# Awning Removal



## smick (Jun 1, 2005)

Hi All,

We're considering taking off our awning, as we never use it, and it weighs 27kg. As weight is an issue, think we could comfortably lose it without tears, but would like to know whether anyone has done it, so we are aware of any pitfalls. I realise that there will be some cosmetic work to be done on the resulting boltholes, but don't think that constitutes a huge problem.

Any info welcome.

Smick


----------



## philoaks (Sep 2, 2008)

> Hi All,
> 
> We're considering taking off our awning, as we never use it, and it weighs 27kg. As weight is an issue, think we could comfortably lose it without tears, but would like to know whether anyone has done it, so we are aware of any pitfalls. I realise that there will be some cosmetic work to be done on the resulting boltholes, but don't think that constitutes a huge problem.
> 
> ...


Never done it but if it was me, I think I would just remove the awning and leave the brackets in situ, that way there wouldn't be any waterproofing or repairs required. You could perhaps spray the brackets the same colour as the bodywork to make them a little less visible.

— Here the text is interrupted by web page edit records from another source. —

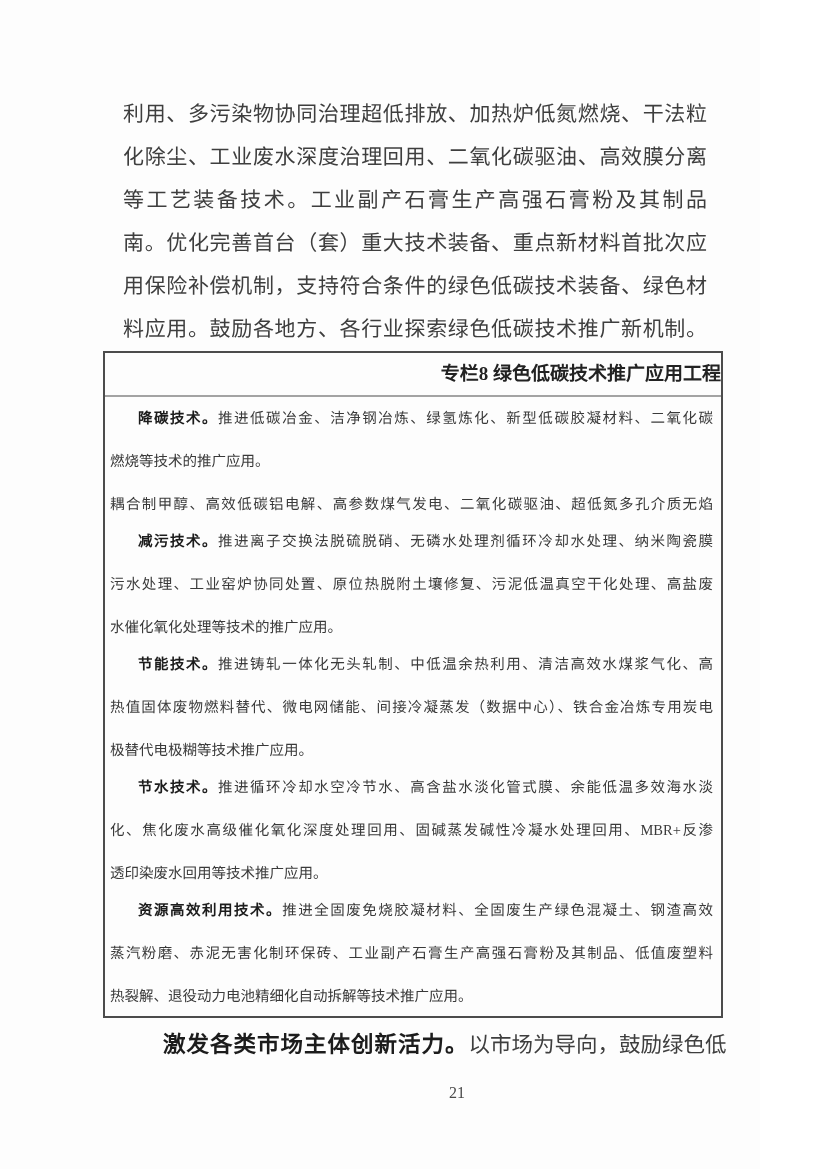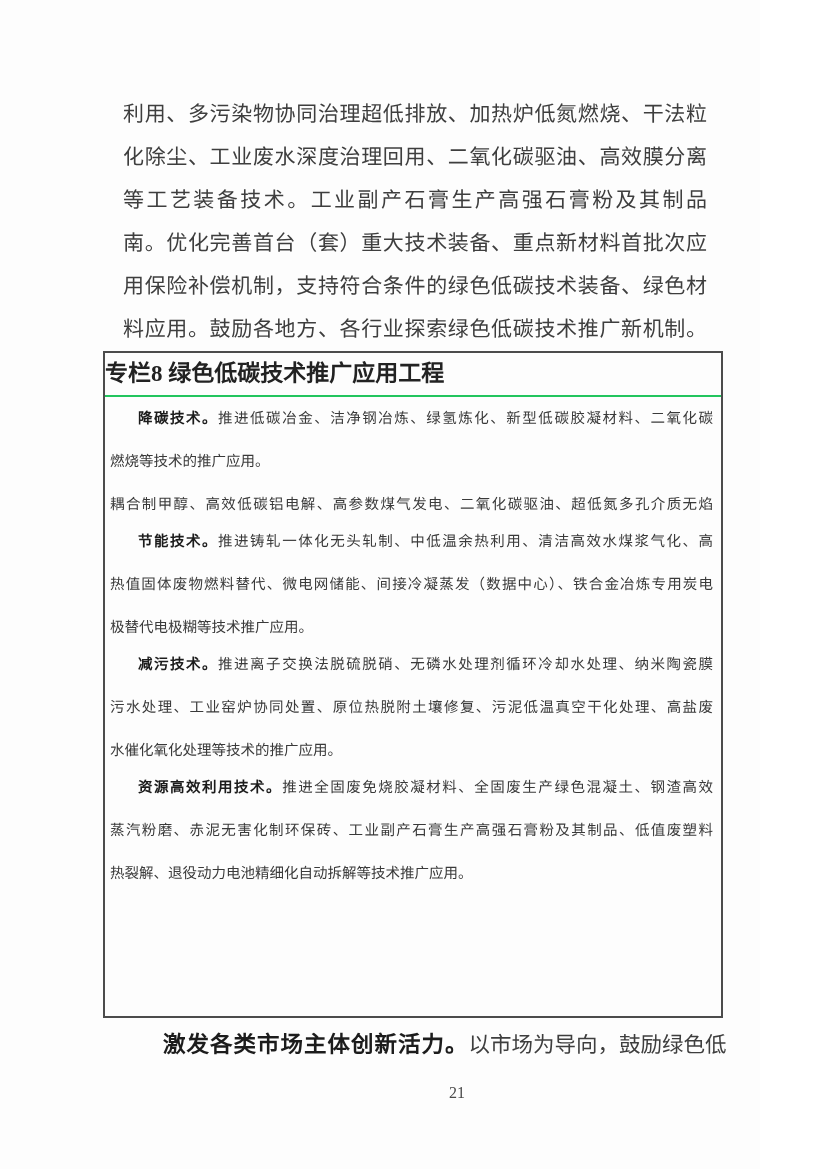--- a/index.html
+++ b/index.html
@@ -47,11 +47,11 @@
   .panel-title {
     height: 42px;
     line-height: 42px;
-    text-align: left;
+    text-align: right;
     font-weight: bold;
-    font-size: 23px;
+    font-size: 19px;
     color: #222222;
-    border-bottom: 2px solid #22c55e;
+    border-bottom: 2px solid #a3a3a3;
   }
   .panel-body {
     padding: 0 8px 0 5px;

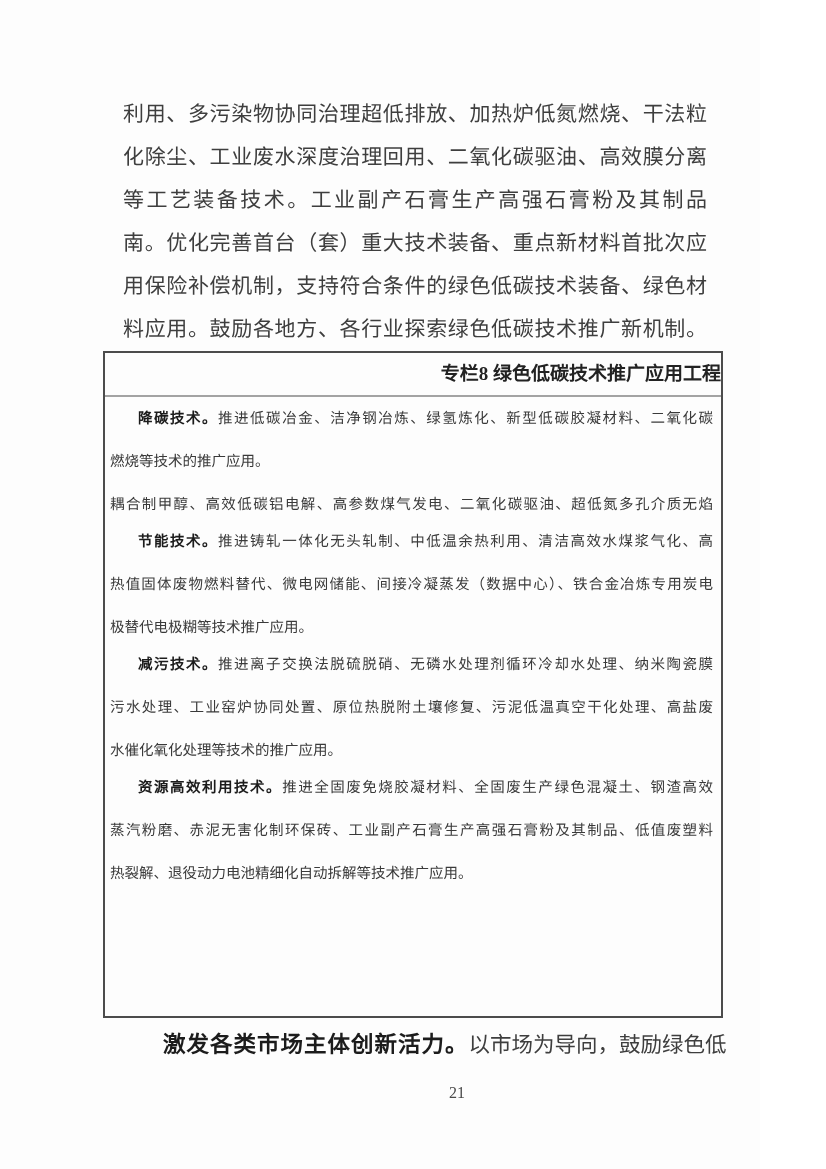--- a/index.html
+++ b/index.html
@@ -123,15 +123,15 @@
       </div>
 
       <div class="section">
+        <div class="pline fill first"><b>减污技术。</b><span>推进离子交换法脱硫脱硝、无磷水处理剂循环冷却水处理、纳米陶瓷膜</span></div>
+        <div class="pline fill">污水处理、工业窑炉协同处置、原位热脱附土壤修复、污泥低温真空干化处理、高盐废</div>
+        <div class="pline">水催化氧化处理等技术的推广应用。</div>
+      </div>
+
+      <div class="section">
         <div class="pline fill first"><b>节能技术。</b><span>推进铸轧一体化无头轧制、中低温余热利用、清洁高效水煤浆气化、高</span></div>
         <div class="pline fill">热值固体废物燃料替代、微电网储能、间接冷凝蒸发（数据中心）、铁合金冶炼专用炭电</div>
         <div class="pline">极替代电极糊等技术推广应用。</div>
-      </div>
-
-      <div class="section">
-        <div class="pline fill first"><b>减污技术。</b><span>推进离子交换法脱硫脱硝、无磷水处理剂循环冷却水处理、纳米陶瓷膜</span></div>
-        <div class="pline fill">污水处理、工业窑炉协同处置、原位热脱附土壤修复、污泥低温真空干化处理、高盐废</div>
-        <div class="pline">水催化氧化处理等技术的推广应用。</div>
       </div>
 
 

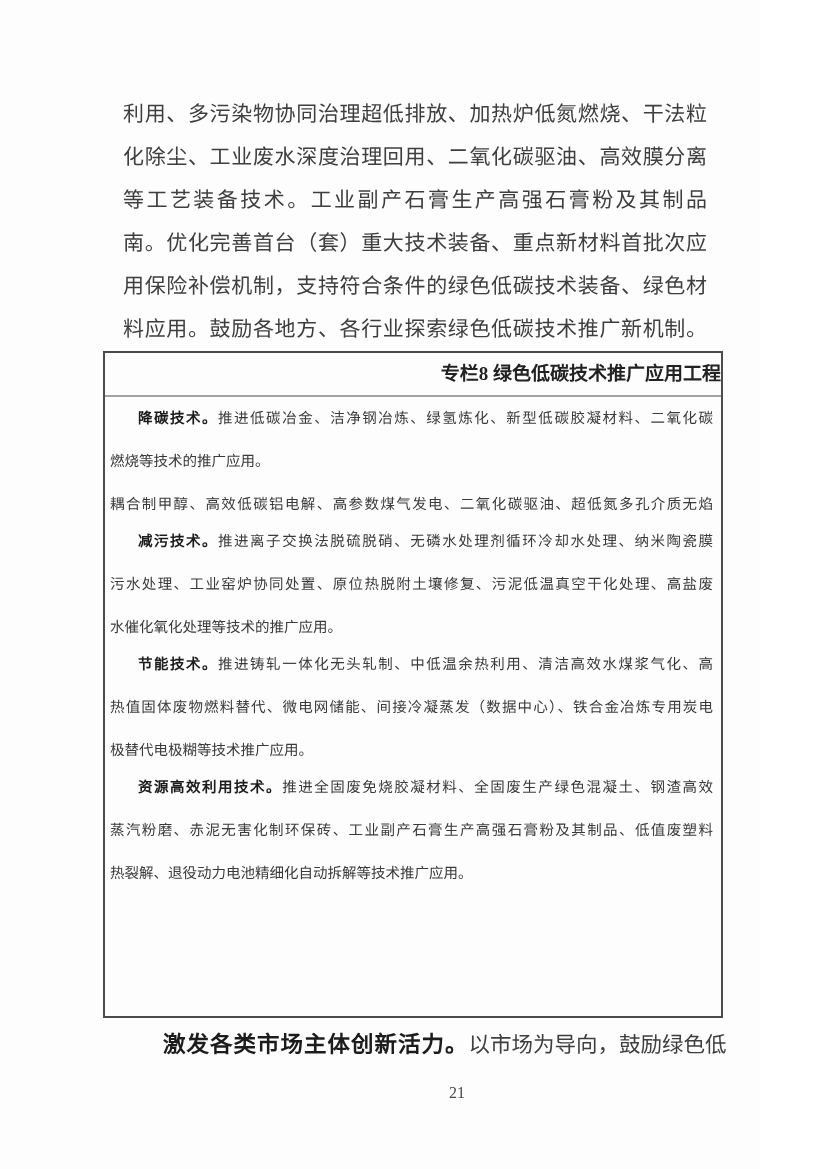--- a/index.html
+++ b/index.html
@@ -134,6 +134,11 @@
         <div class="pline">极替代电极糊等技术推广应用。</div>
       </div>
 
+      <div class="section">
+        <div class="pline fill first"><b>节水技术。</b><span>推进循环冷却水空冷节水、高含盐水淡化管式膜、余能低温多效海水淡</span></div>
+        <div class="pline fill">化、焦化废水高级催化氧化深度处理回用、固碱蒸发碱性冷凝水处理回用、MBR+反渗</div>
+        <div class="pline">透印染废水回用等技术推广应用。</div>
+      </div>
 
       <div class="section">
         <div class="pline fill first"><b>资源高效利用技术。</b><span>推进全固废免烧胶凝材料、全固废生产绿色混凝土、钢渣高效</span></div>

Doing it that way would mean you could quickly replace the awning if you changed your mind or refit it to restore the van to its original condition if you sold it.

Phil


----------



## 747 (Oct 2, 2009)

I had the 6 metre GH awning removed from our last van for the same reason as you. Payload was not an issue but mine weighed around 80 - 90 Kg. It took 4 men to lift it off safely. 8O 

I still have it if someone wants a very cheap awning. It would be ideal as a shelter for a smaller motorhome.


----------



## EJB (Aug 25, 2007)

Removed ours over 4 years ago via the three grub screws that locate it.
Very simple but ensure it is lifted off level.....a body at each end!
We never used it but it was taken off for a long trip north...left the brackets on and keep thinking I should refit it sometime :roll:


----------